I want to use BIC criterion to find the optimal number of clusters for GMM clustering. I plotted the BIC scores for cluster numbers 2 to 41, and get the attached curve. I have no idea how to interpret this, can someone help?
For reference, this is the code I used to do GMM clustering. It is applied to daily wind vector data over a region, totaling approximately 5,500 columns and 13,880 rows.

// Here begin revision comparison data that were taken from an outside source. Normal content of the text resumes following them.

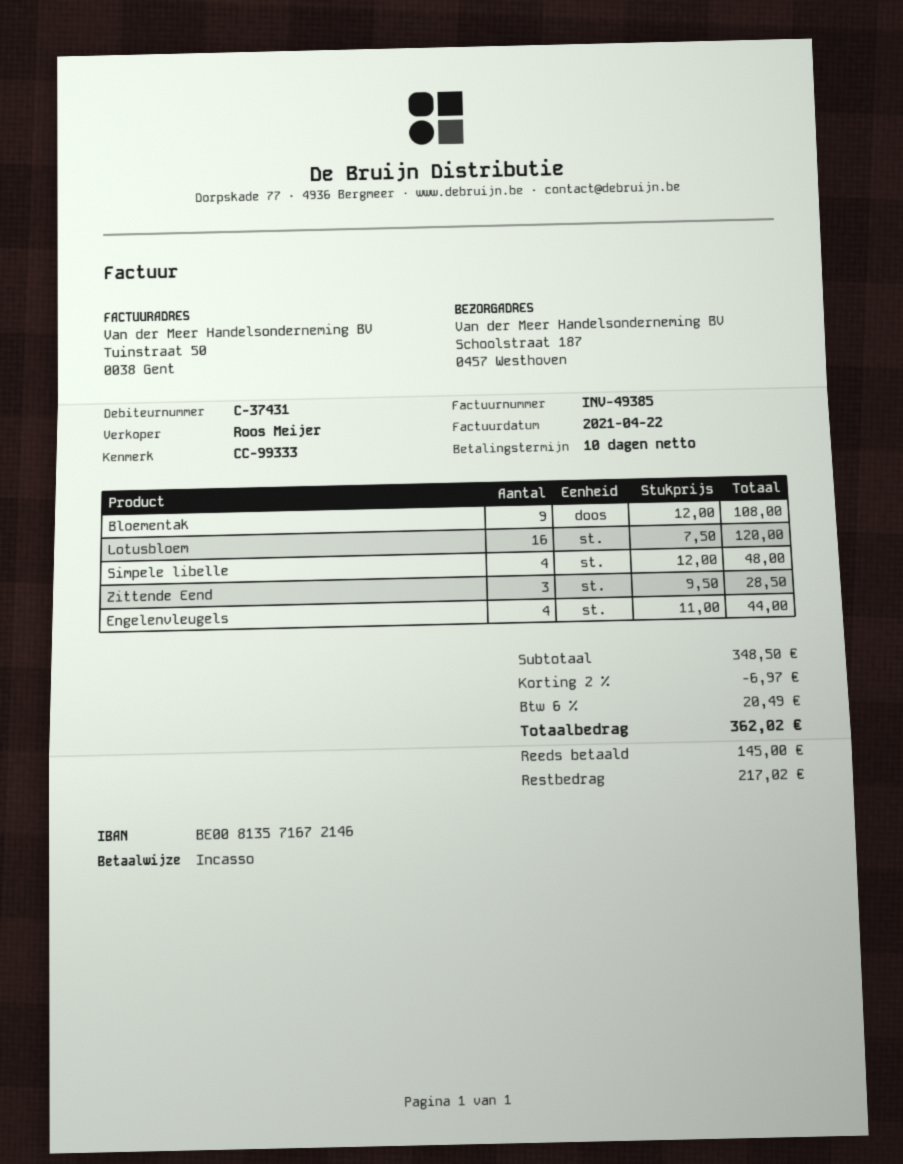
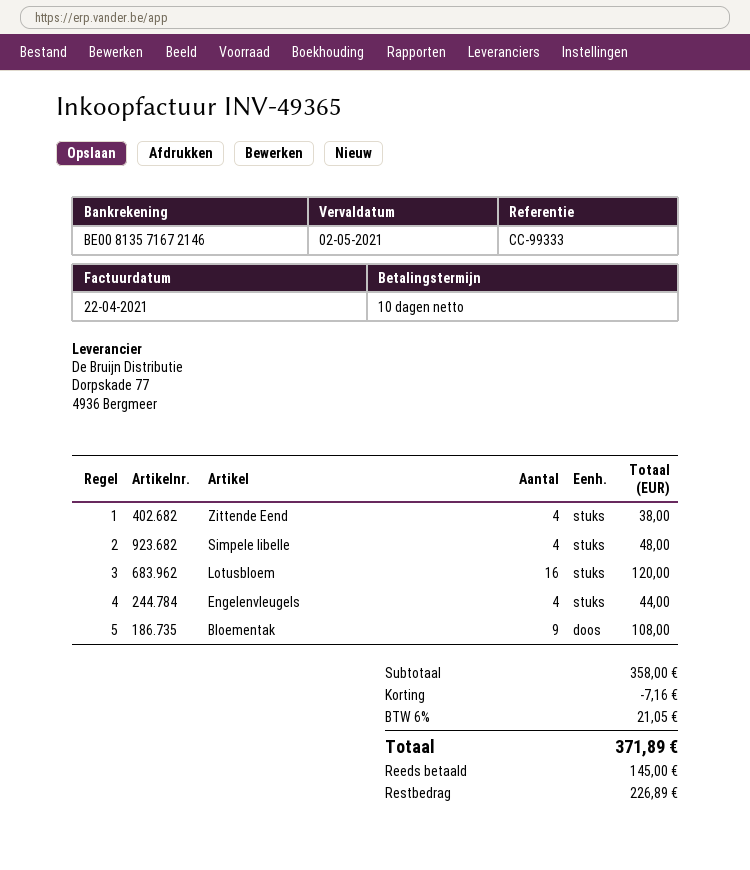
invoice number: INV-49385 -> INV-49365
Zittende Eend: 3 for 28.50 -> 4 for 38.00
subtotal: 348.50 -> 358.00
discount: 6.97 -> 7.16
tax: 6% = 20.49 -> 6% = 21.05
total: 362.02 -> 371.89
balance: 217.02 -> 226.89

def gmm_clusters(df_std, dates):
ks = range(2, 44, 3)
bic_scores = []
csv_files = []
for k in ks:
model = GaussianMixture(n_components=k,
n_init=1,
init_params='random',
covariance_type='full',
verbose=0,
random_state=123)
fitted_model = model.fit(df_std)
bic_score = fitted_model.bic(df_std)
bic_scores.append(bic_score)
labels = fitted_model.predict(df_std)
print("Labels counts")
print(np.bincount(labels))
df_label = pandas.DataFrame(df_std)
print("############ dataframe AFTER CLUSTERING ###############")
df_dates = pandas.DataFrame(dates)
df_dates.columns = ['Date']
df_dates = df_dates.reset_index(drop=True)
df_label = df_label.join(df_dates)
df_label["Cluster"] = labels
print(df_label)
csv_file = "{0}_GMM_2_Countries_850hPa.csv".format(k)
df_label.to_csv(csv_file)
csv_files.append(csv_file)
return ks, bic_scores, csv_files
Thank you!!
EDIT:
Using K-means on the same data, I get this elbow plot (plot of SSE):
This is fairly clear to interpret, indicating that 11 clusters is the optimum.